A cluster of three nodes spread across 3 different AZs and part of the same network ( VPC )
Two Autoscaling groups are used where one is for the master ( initial node ) and one asg is for worker nodes ( 2 worker nodes )
This is automated setup and runs on VMs in AWS with each machine being m4.2xlarge in size.
Kong is running as an API GW and we access UI by pointing to kong to record set in private zone in route53.
Master node runs ( index, query & data ) and worker nodes only run data services.
Initial setup is automated
A node is deployed and initialized
Workers nodes are then started and join the initial node.
However, we are facing two issues:
- When the initial node goes down, the server comes to a halt. As per the documentation here : https://developer.couchbase.com/documentation/server/4.0/architecture/high-availability-replication-architecture.html if the master goes down , then the remaining nodes are responsible for selecting the new leader and continue. This does not seem to be case at the moment.
We have a private hosted zone in route53 that we pointed to master’s private ip, tried the scenario above and once master goes, we are unable to reach couchbase.
We updated our dns entries to point to all nodes in the cluster so that if the master node goes down, we should be able to reach other nodes. But that fails as well. So is our understanding of leader election in correct or perhaps a configuration issue?
Also, should our dns point to a single node in the cluster or all the three nodes since sdk are topology aware and vbuckets and cluster map would take care of the getting the desired data from the clusters?

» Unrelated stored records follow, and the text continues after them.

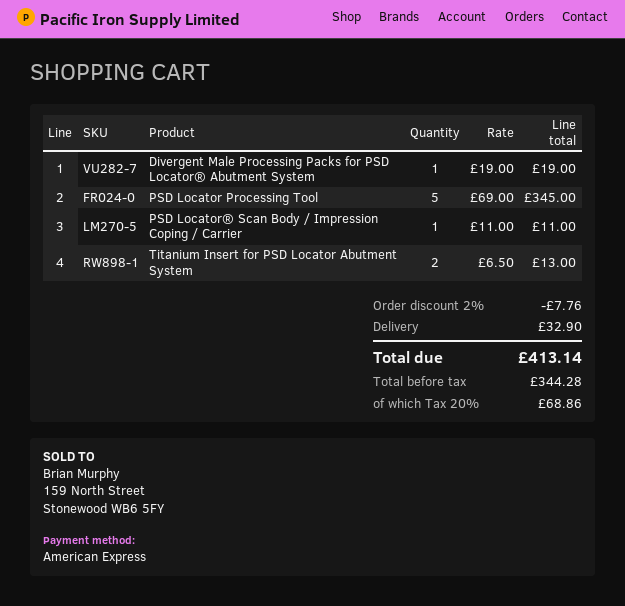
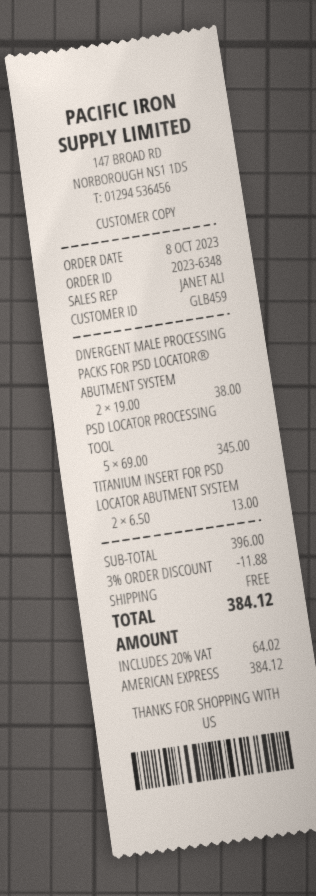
Divergent Male Processing Packs for PSD Locator® Abutment System: 1 x 19.00 = 19.00 -> 2 x 19.00 = 38.00
PSD Locator® Scan Body / Impression Coping / Carrier: 1 x 11.00 = 11.00 -> none
discount: 2% = 7.76 -> 3% = 11.88
shipping: 32.90 -> 0.00
tax: 20% = 68.86 -> 20% = 64.02
total: 413.14 -> 384.12

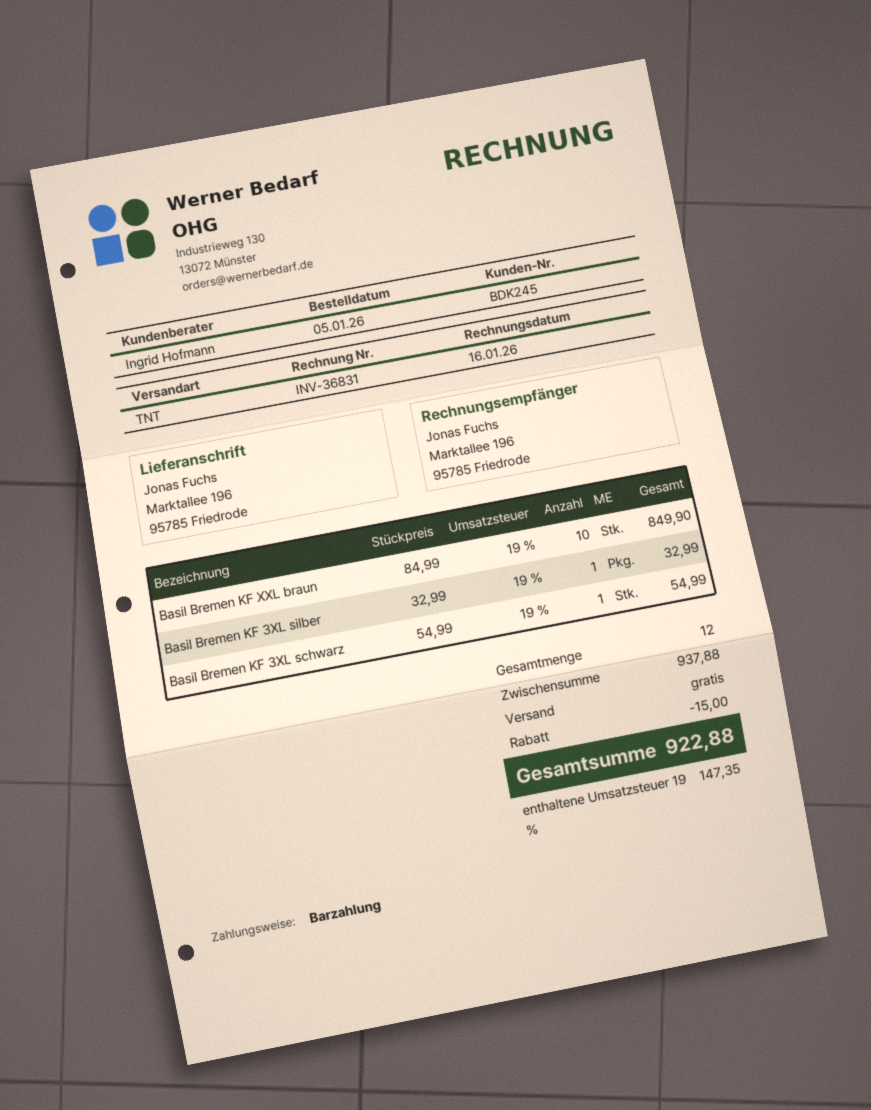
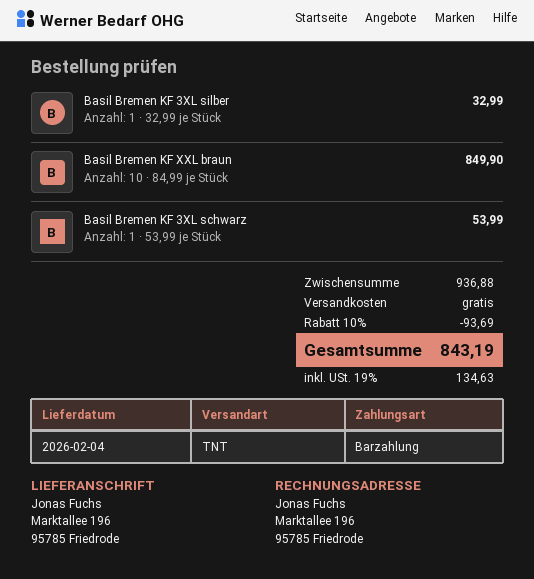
Basil Bremen KF 3XL schwarz: 1 x 54.99 = 54.99 -> 1 x 53.99 = 53.99
subtotal: 937.88 -> 936.88
discount: 15.00 -> 93.69
tax: 19% = 147.35 -> 19% = 134.63
total: 922.88 -> 843.19

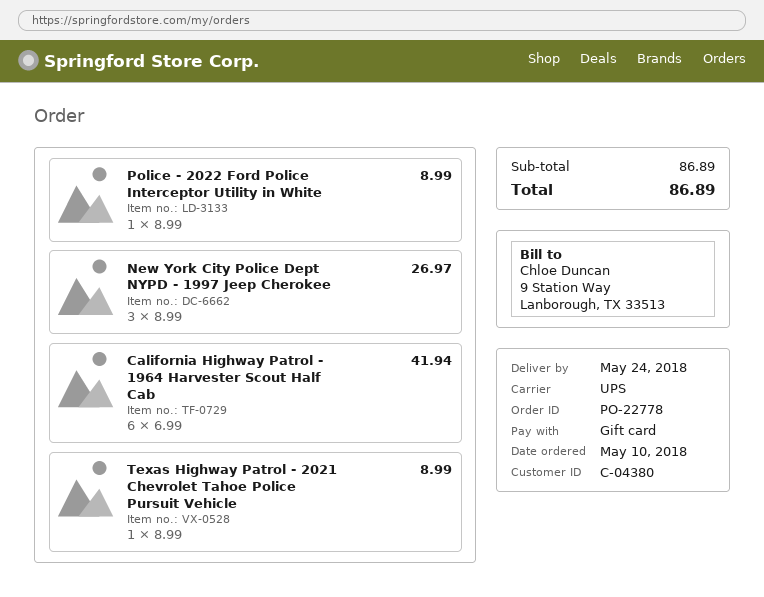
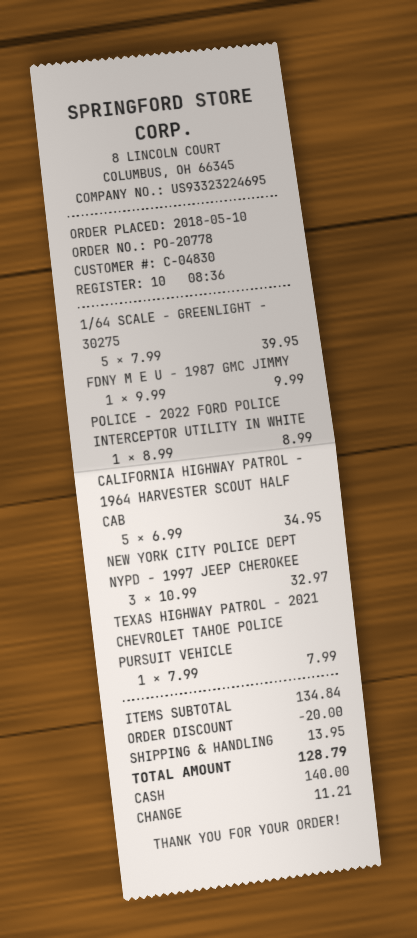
order number: PO-22778 -> PO-20778
customer number: C-04380 -> C-04830
payment method: gift card -> cash
New York City Police Dept NYPD - 1997 Jeep Cherokee: 3 x 8.99 = 26.97 -> 3 x 10.99 = 32.97
California Highway Patrol - 1964 Harvester Scout Half Cab: 6 x 6.99 = 41.94 -> 5 x 6.99 = 34.95
Texas Highway Patrol - 2021 Chevrolet Tahoe Police Pursuit Vehicle: 1 x 8.99 = 8.99 -> 1 x 7.99 = 7.99
1/64 SCALE - GREENLIGHT - 30275: none -> 5 x 7.99 = 39.95
FDNY M E U - 1987 GMC JIMMY: none -> 1 x 9.99 = 9.99
subtotal: 86.89 -> 134.84
discount: none -> 20.00
shipping: none -> 13.95
total: 86.89 -> 128.79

- Upon revival of the original master node, we tried adding the existing worker nodes. Upon adding the existing worker nodes, Couchbase gave us a warning that adding nodes would remove all data on the node and indeed it wipe the data. Because the master node is reinitialized due to being part of an autoscaling group and configuration running via Ansible pull, could it possible that this is happening? If the original server is that was used for setup goes down, can we just add another node to the cluster and rebalance to be operational.
Having inability to reattach the existing nodes without loosing data seems problematic.
Any suggestions please?
Couchbase version: 4.6 Enterprise
Couchbase sdk: 2.3.7